Additionally, we examined body composition changes, complete blood counts, and behavioral measures, given their relevance to cancer prognosis. Both cancer groups (WT-A/D and miR-155−/− A/D mice) showed significant decreases in total fat mass compared with noncancer control WT mice (P < 0.05; Fig. 2A). However, only miR-155−/− A/D mice exhibited a significant decrease in lean mass compared with noncancer control WT mice (P < 0.05; Fig. 2B). A similar degree of splenomegaly and skeletal muscle and visceral fat wasting was observed between WT-A/D and miR-155−/− A/D mice (Table 2). The number of circulating white blood cells was increased in miR-155−/− compared with WT mice (Table 3), but there were no differences between noncancer and cancer groups with respect to red blood cell count and fasting blood glucose (Table 3). Both cancer groups exhibited a decrease in grip strength compared with noncancer control mice (Fig. 2C; P < 0.05). However, only miR-155−/− A/D mice experienced intense visceral pain (Fig. 2D; P < 0.05).
Table 2.
Group |
|||
---|---|---|---|
WT | WT-A/D | miR-155−/− A/D | |
Spleen, mg | 81 ± 2 | 194 ± 20* | 212 ± 20* |
Liver, mg | 1,391 ± 70 | 1,507 ± 55 | 1,516 ± 36 |
Soleus, mg | 8 ± 0.6 | 7±.4 | 7 ± 0.5 |
Gastrocnemius, mg | 138 ± 2 | 122 ± 5* | 113 ± 2* |
Fat, mg | |||
Epididymal | 1,040 ± 129 | 557 ± 102* | 400 ± 40* |
Kidney | 384 ± 44 | 160 ± 21* | 144 ± 16* |
Mesenchymal | 633 ± 51 | 343 ± 39* | 266 ± 36* |
Values are means ± SE; n = 8–12 mice/group.
miR-155, microRNA-155; WT, wild-type; A/D, axoxymethane (AOM)-dextran sulfate sodium (DSS).
P < 0.05 vs. WT.
Table 3.
Group |
|||
---|---|---|---|
WT | WT-A/D | miR-155−/− A/D | |
RBC, 1012/l | 7.6 ± 0.9 | 8.2 ± 0.9 | 7.0 ± 0.7 |
Hb, g/dl | 12.0 ± 1.1 | 12.8 ± 1.1 | 11.1 ± 1.2 |
WBC, 109/l | 7.5 ± 0.8 | 9.1 ± 1.2 | 12.0 ± 1.7* |
Monocyte, 109 | 0.3 ± 0.07 | 0.3 ± 0.08 | 0.6 ± 0.14† |
Lymphocyte, 109 | 5.8 ± 0.7 | 7.1 ± 0.9 | 9.3 ± 1.6 |
Neutrophil, 109 | 1.3 ± 0.3 | 1.7 ± 0.4 | 2.0 ± 0.5 |
Glucose, mg/dl | 100 ± 8 | 104 ± 9 | 104 ± 10 |
Values are means ± SE; n = 8–12 mice/group.
P < 0.05 vs. WT.
Trend P = 0.069 vs. WT and WT-A/D.
Role of miR-155 in Cell Proliferation and Apoptosis
We used Ki-67 and PCNA as markers for cell proliferation and TUNEL and cleaved caspase-3 as indicators of cellular apoptosis to investigate whether an imbalance in cell cycle regulation and programmed cell death could be responsible for the increased adenoma multiplicity in miR-155−/− A/D mice. No significant differences in cell proliferation markers were observed for WT-A/D compared with control noncancer WT mice in the normal mucosal tissue (Fig. 3, A and C). However, miR-155−/− A/D mice showed a small, but significant, reduction in PCNA compared with control noncancer WT mice (Fig. 3C; P < 0.05), but not WT-A/D mice. Examination of apoptotic signal by TUNEL assay and cleaved caspase-3 in the normal mucosa revealed a significant increase in apoptotic cells in WT-A/D compared with control noncancer WT mice (Fig. 3, B and C; P < 0.05) that was further exacerbated in miR-155−/− A/D mice (Fig. 3, B and C; P < 0.05).
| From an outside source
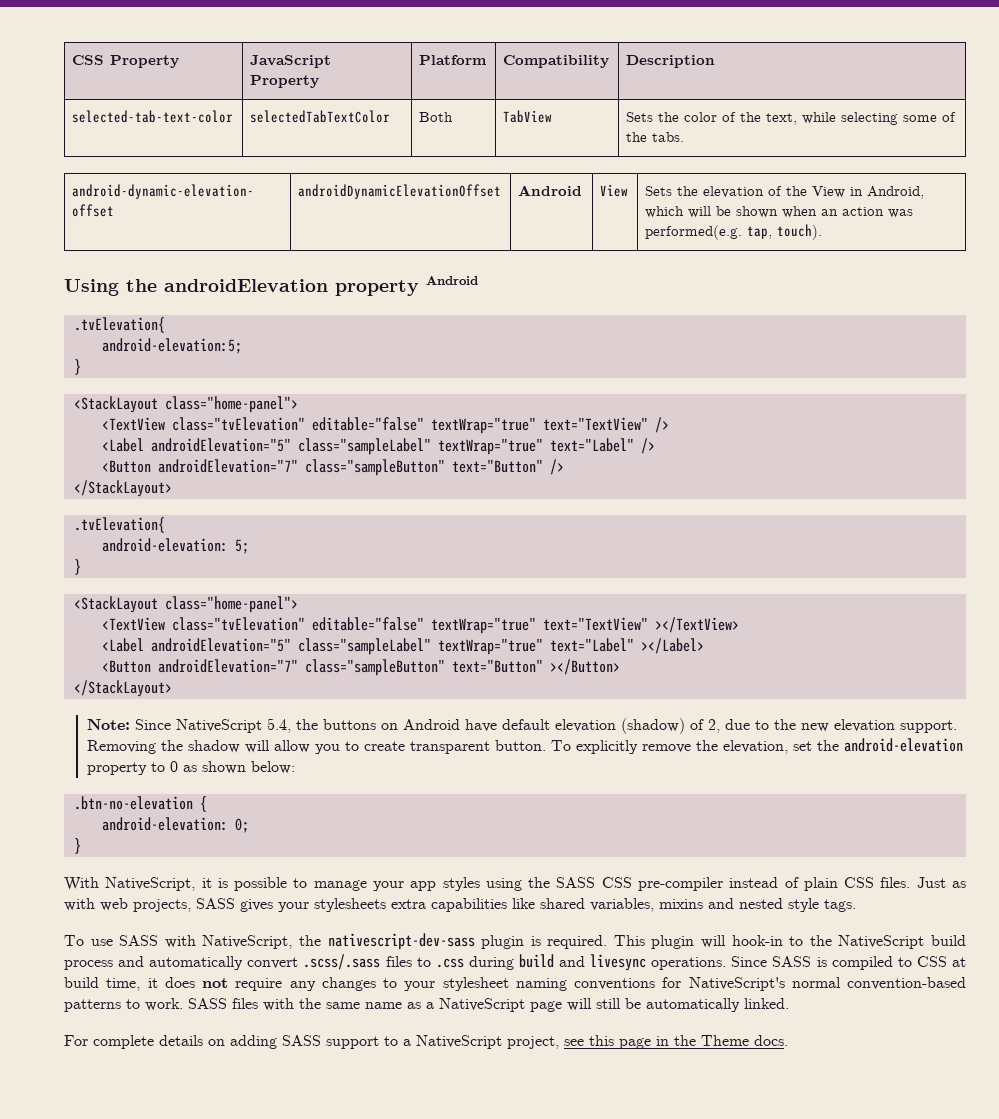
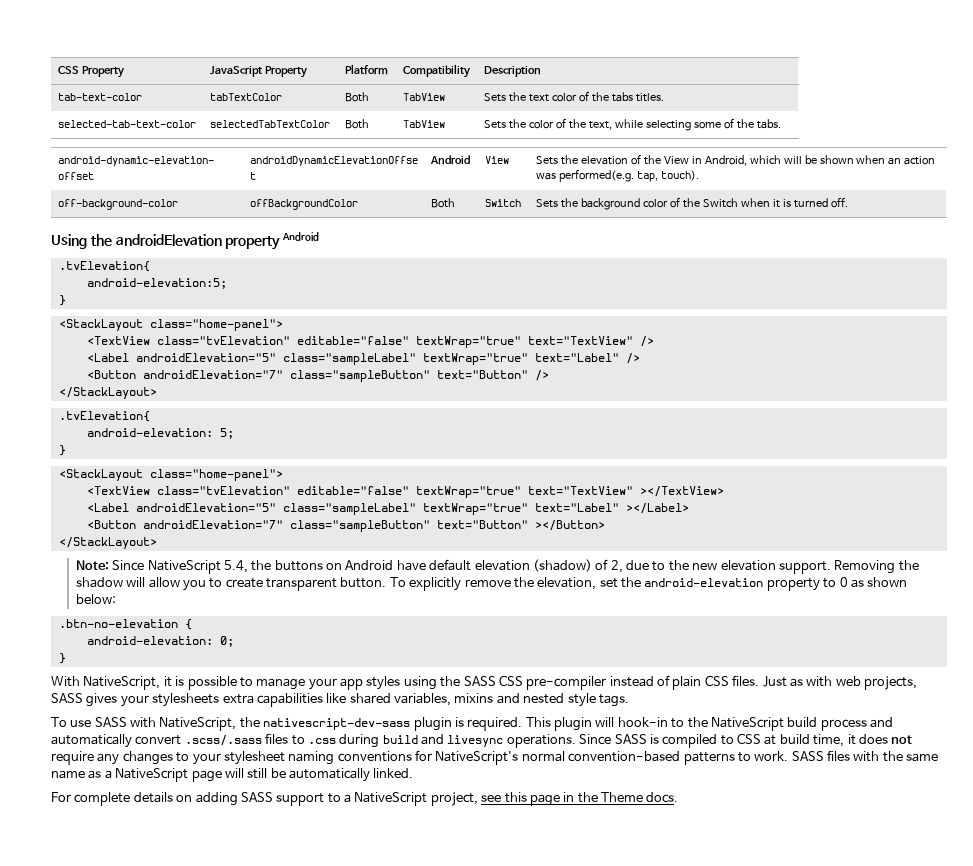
(716, 61) none -> [57,93,142,101] [209,93,282,101] [344,92,369,102] [402,93,445,101] [483,91,664,102] // tab-text-color | tabTextColor | Both | TabView | Sets the text color of the tabs titles.
(823, 232) none -> [57,199,178,210] [249,199,358,210] [430,198,455,208] [484,199,521,207] [535,197,848,210] // off-background-color | offBackgroundColor | Both | Switch | Sets the background color of the Switch when it is turned off.

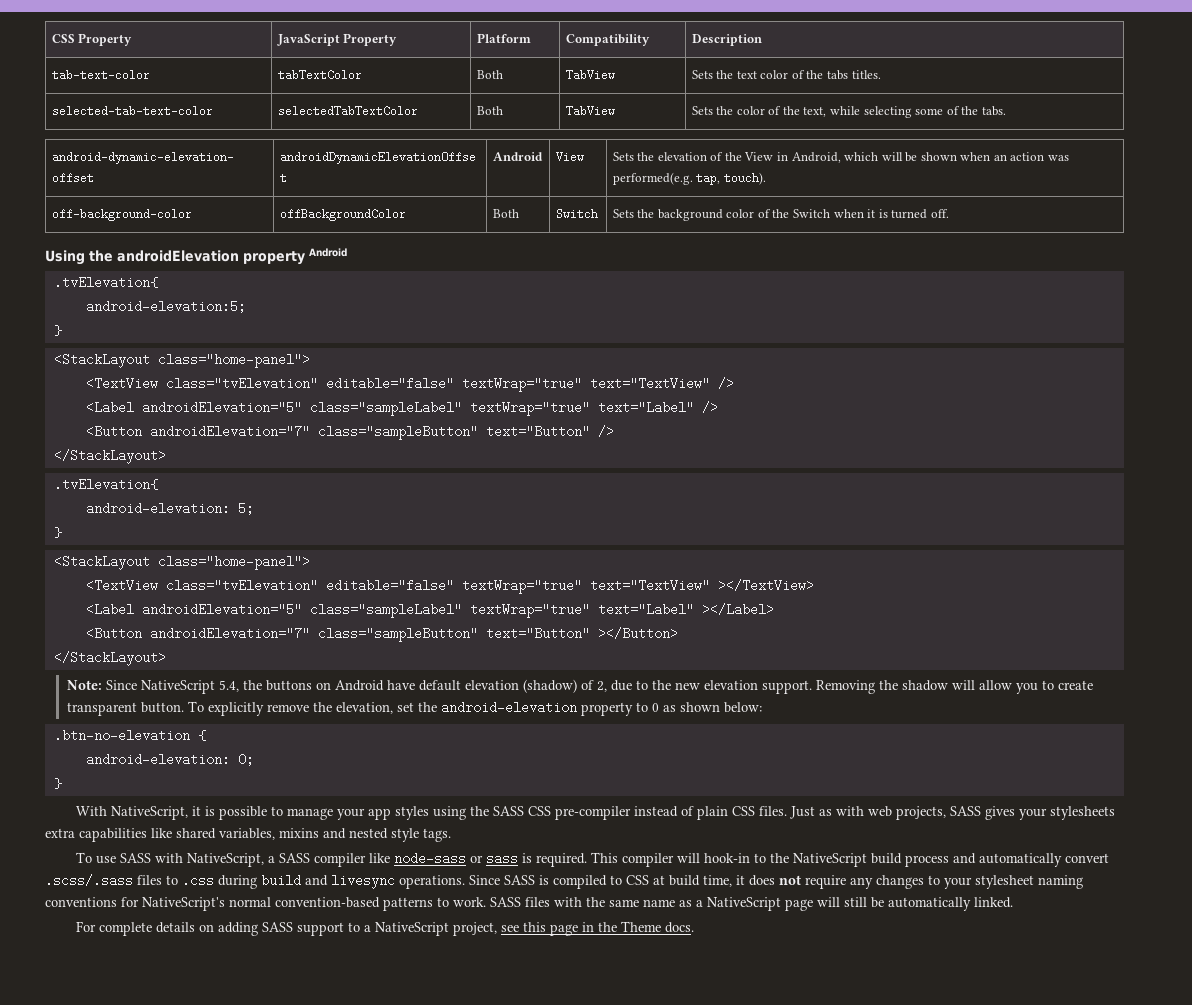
[239,717,452,731] the nativescript-dev-sass plugin -> [268,852,519,867] a SASS compiler like node-sass or sass
[554,717,593,731] plugin -> [622,853,675,867] compiler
Examination of Inflammatory Markers and Signaling Pathways in Tissue Surrounding the Colon and Adenomas-Precancerous Lesions of miR-155−/− Mice
To evaluate whether dysregulation of inflammatory processes by miR-155 was playing a role in tumorigenesis in this model, we next measured gene expression of several inflammatory mediators in the colon tissue (Fig. 4A). As expected, we observed a significant increase in the expression of macrophage markers (F4/80, CD11b, CD206, and CD11c), chemokines (MCP-1 and IL-17α), cytokines (TNFα, IL-6, and IL-10), and T cell-related markers (FoxP3) in AOM-DSS-treated compared with the noncancer control WT mice (P < 0.05). However, minimal changes were observed between genotypes: only CD11b, CD11c, TNFα, and IL-10 were upregulated in the miR-155−/− A/D compared with WT-A/D mice (P < 0.05). We next measured the protein expression of key inflammatory signaling pathways (Fig. 4B). As expected, we observed significantly more activation of STAT3 and Erk (P < 0.05) in AOM-DSS-treated mice than in noncancer control WT mice (P < 0.05). However, activation of STAT3 was significantly suppressed in miR-155−/− A/D compared with WT-A/D mice (P < 0.05). Similarly, NFκB activity was significantly lower in miR-155−/− A/D mice (P < 0.05) than in noncancer control WT, but not WT-A/D, mice. We also measured protein expression of key inflammatory targets of miR-155, including SOCS1 and SOCS3; neither changed with miR-155 deficiency (Fig. 4B).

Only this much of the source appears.